Arquitectura · La belleza intangible

La Arquitectura y el Tiempo (V)

Hace unas semanas la primera generación de jóvenes que acabaron el bachillerato el año en que se inauguró el nuevo colegio La Salle-Buen Pastor, se reunieron después de 44 años en una antigua bodega cercana al colegio, sin otro objetivo que el de celebrar la vida, eso que empieza a ponerse tan caro cuando se han cumplido seis decenas de años.

El camino de vuelta a casa desde el colegio de la calle Porvera lo hacía atravesando la Alameda Cristina por la acera de la iglesia de Santo Domingo hacia la calle Rosario y enfilaban la calle con el objetivo puesto en la bodega Delage, hoy desaparecida y convertida en un estacionamiento de coches. En la esquina de calle Collantes despedían al primero de los amigos. A veces entraban en la bodega para saludar al padre de uno de los amigos que trabajaba allí. Esos días eran especiales porque les invitaban a media copa de alguno de aquellos vinos maravillosos cuyo olor inundaba los patios, las oficinas, las bodegas, con ese aroma inconfundible para los que hemos vivido desde jóvenes en esta ciudad en la que con tanta empatía convivían industria y vivienda. En la esquina de la calle Rui López, en la misma puerta de las bodegas Hidalgo despedían a otros compañeros y desde allí, con el gusanillo empujándoles enfilaban el final del camino, apretando el paso para llegar cuanto antes a casa en la barriada Pío XII.

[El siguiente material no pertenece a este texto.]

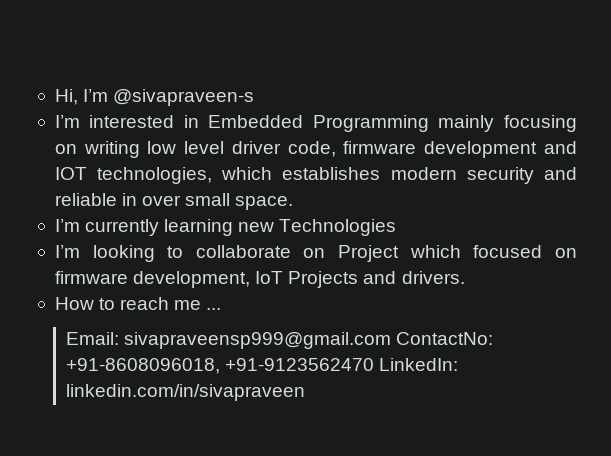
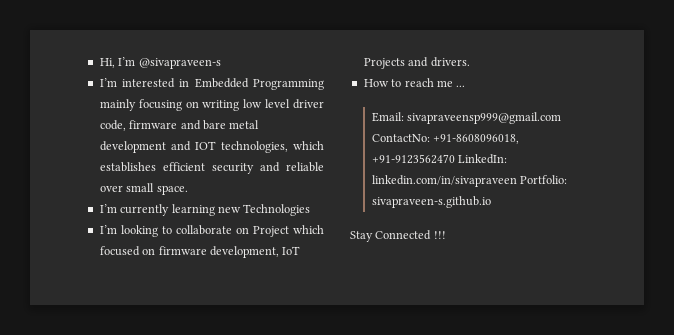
(417, 147) none -> [180,120,260,130] and bare metal
[390,167,457,180] modern -> [162,162,205,171] efficient
[122,193,138,206] in -> (324, 167) none
(306, 392) none -> [520,175,568,184] [372,196,492,208] [350,230,446,242] Portfolio: sivapraveen-s.github.io // Stay Connected !!!

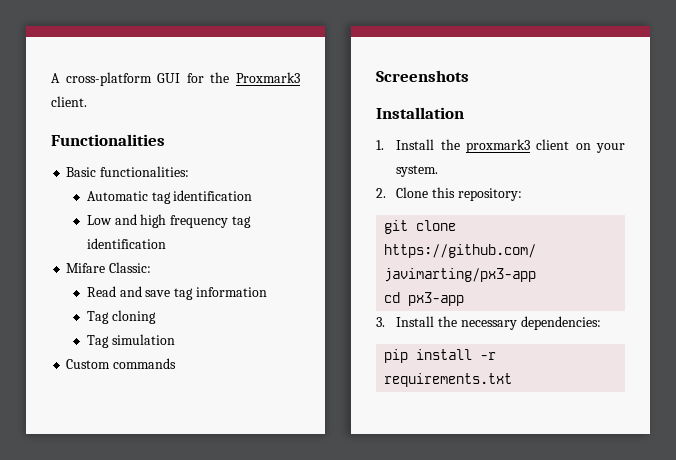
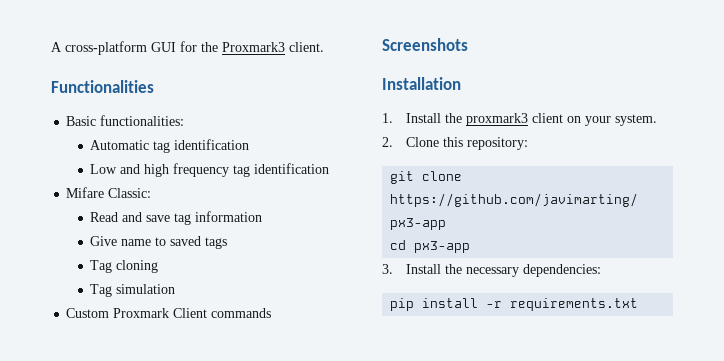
(267, 292) none -> [90,236,228,249] // Give name to saved tags
(111, 364) none -> [113,308,208,318] Proxmark Client

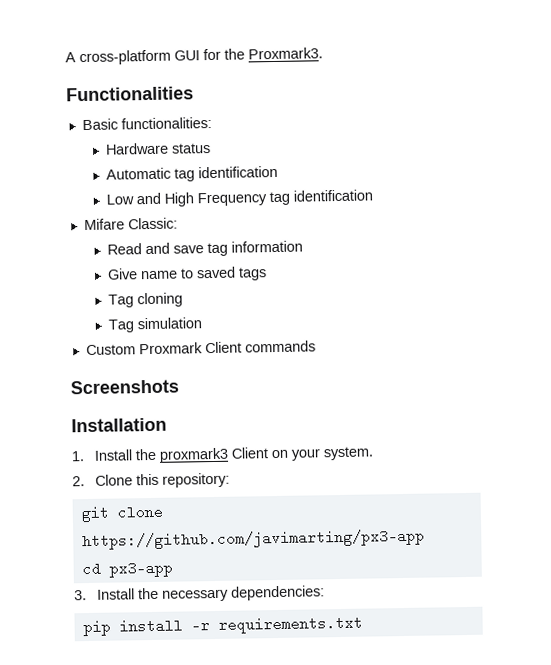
[222,42,324,52] Proxmark3 client. -> [248,47,323,60] Proxmark3.
(185, 120) none -> [104,142,211,155] // Hardware status
[144,163,230,177] high frequency -> [163,192,267,207] High Frequency
[532,113,564,123] client -> [230,447,268,459] Client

Aquellas plácidas vueltas a casa desde el colegio cambiarían pronto. Primero fue el traslado a Santa Fé, el nuevo colegio recién inaugurado, donde inició el bachillerato. Cambió la escala del colegio, que pasó de una casa patio del centro histórico a un edificio moderno de porte y dimensiones mucho mayores; también la de los campos de fútbol: de un patio donde el regate se hacía en un palmo cuadrado rodeado de compañeros, pasaron a jugar en canchas en las que el fútbol permitía parar y pensar, y donde había que correr muchos metros para ocupar bien el espacio; la última de las novedades era la distancia. De caminar un poco hasta llegar a casa o viceversa, pasaron a utilizar la bici (andando las menos veces) para ir y venir al colegio. Los días de lluvia, tan escasos como ahora, los padres se ponían de acuerdo para llevar y recoger a la plantilla completa de la barriada, que se hacinaba en el utilitario que correspondiera ese día.

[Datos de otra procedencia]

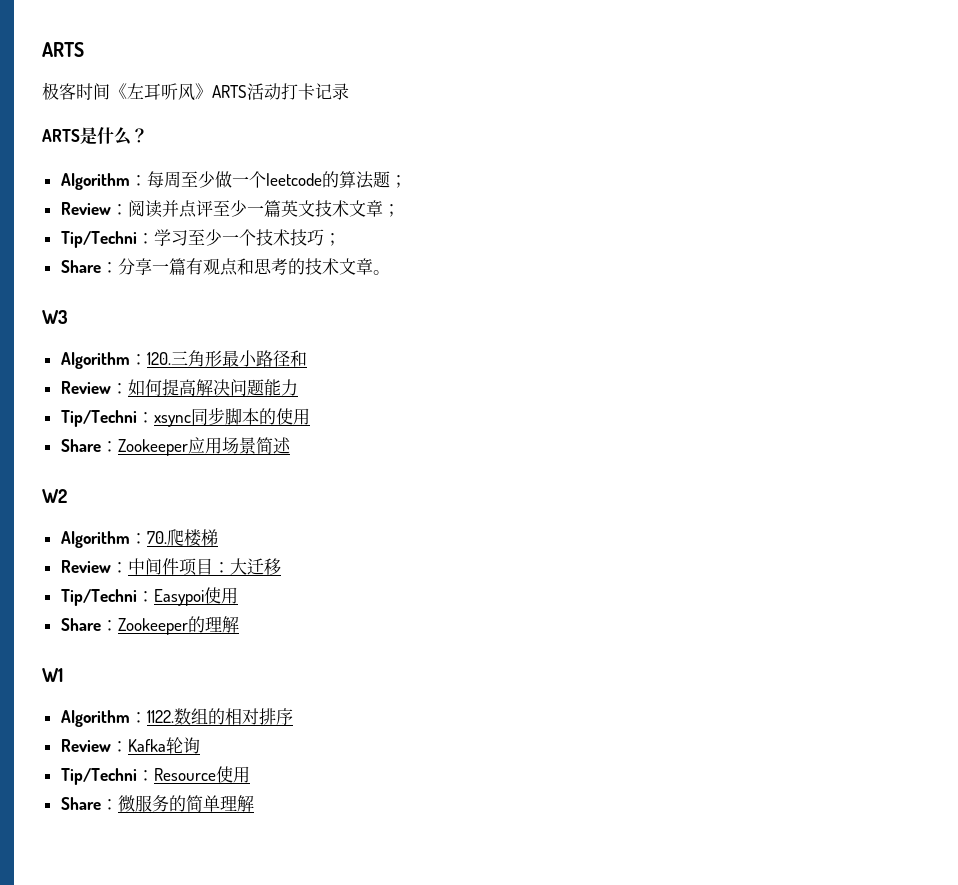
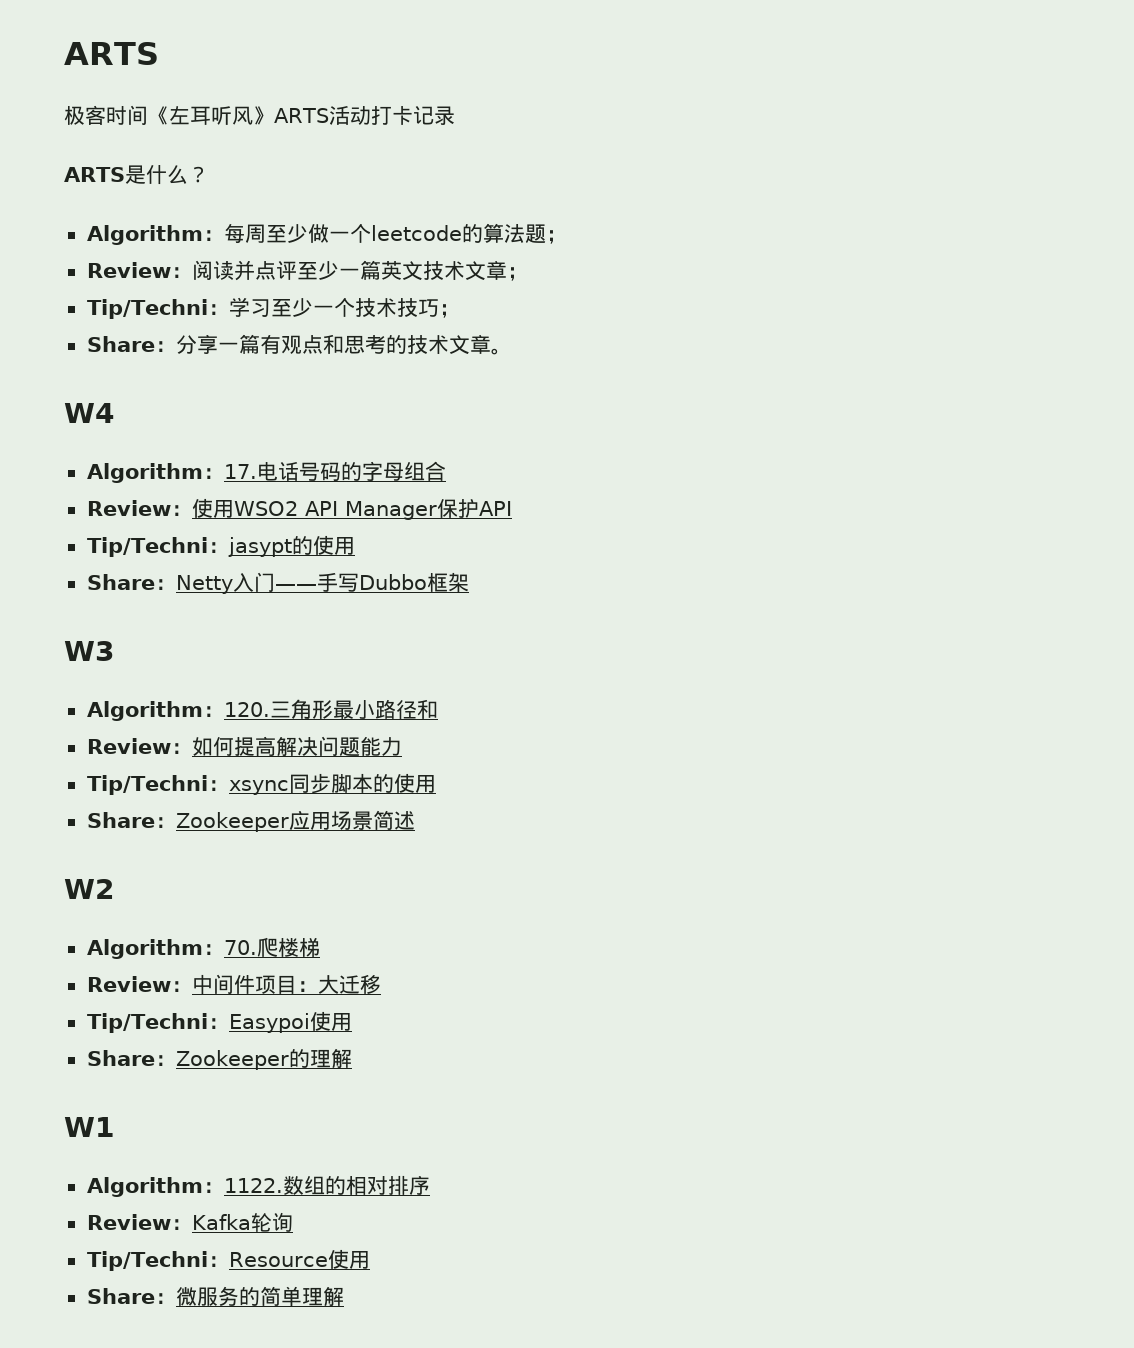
(390, 272) none -> [64,403,114,423] [86,461,446,483] [86,498,512,520] [86,535,355,557] [86,572,469,594] // W4 // Algorithm：17.电话号码的字母组合 // Review：使用WSO2 API Manager保护API // Tip/Techni：jasypt的使用 // Share：Netty入门——手写Dubbo框架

Más tarde tuvo que inscribirse en otro colegio, de nuevo en la ciudad antigua, de nuevo en una casa grande, con patio de columnas y clases espaciosas en las tres dimensiones. Aquel colegio presidía la Alameda Cristina desde uno de sus lados largos. Pese a las cientos de veces que había pasado por allí nunca había reparado en él. El edificio se retrasaba de la calle, ante la que se cerraba con una hermosa reja de hierro forjado pintada de color verde ajado, de la que todavía queda una muestra cerrando el compás de acceso a la iglesia de San Juan de Letrán, que era contigua al colegio. Para desgracia de esta ciudad aquel colegio sería derribado más tarde y sustituido por un edificio banal construido para un hotel por encargo del holding Rumasa. Un edificio moderno que no supo interpretar en clave actual aquel viejo edificio perfectamente integrado en el importante lugar entre la Alameda y la calle San Juan de Dios, con su patio/jardín delantero, un patio de columnas de mármol (el espacio principal del conjunto), y una serie de pequeños patios que articulaban los encuentros entre el colegio y las construcciones vecinas.

El nuevo colegio daba mucho juego: las clases eran de nuevo frías, de techos altos, las escaleras de interminables escalones gastados, pero los patios, ¡qué lugares!.. El primero era la propia Alameda Cristina, en la que el colegio, los alumnos, se acomodaban como si les perteneciera. Una vez traspasada la reja, el patio sombreado cada primavera por la fila de melias de delante. El tercero, porticado, el representativo del edificio. En aquellos patios practicaban todos los deportes imaginables, salvo el fútbol de verdad. Este tocaba los jueves y sábados en los campos de San Benito, tras la casa de Las Oblatas. En aquel edificio casi terminaron el bachillerato. El último año el colegio se cerró y se trasladó a otro cercano recién terminado de construir por el arquitecto Fernando de la Cuadra e Yrízar, el arquitecto del siglo XX de nuestra ciudad. La Salle Buen Pastor era un nuevo edificio, moderno y perfectamente integrado en la trama histórica, de la que conservaba el sistema de patios que tan bien ha funcionado en este clima. Fue uno de los pocos que resistió el empuje de los tiempos hacia la periferia.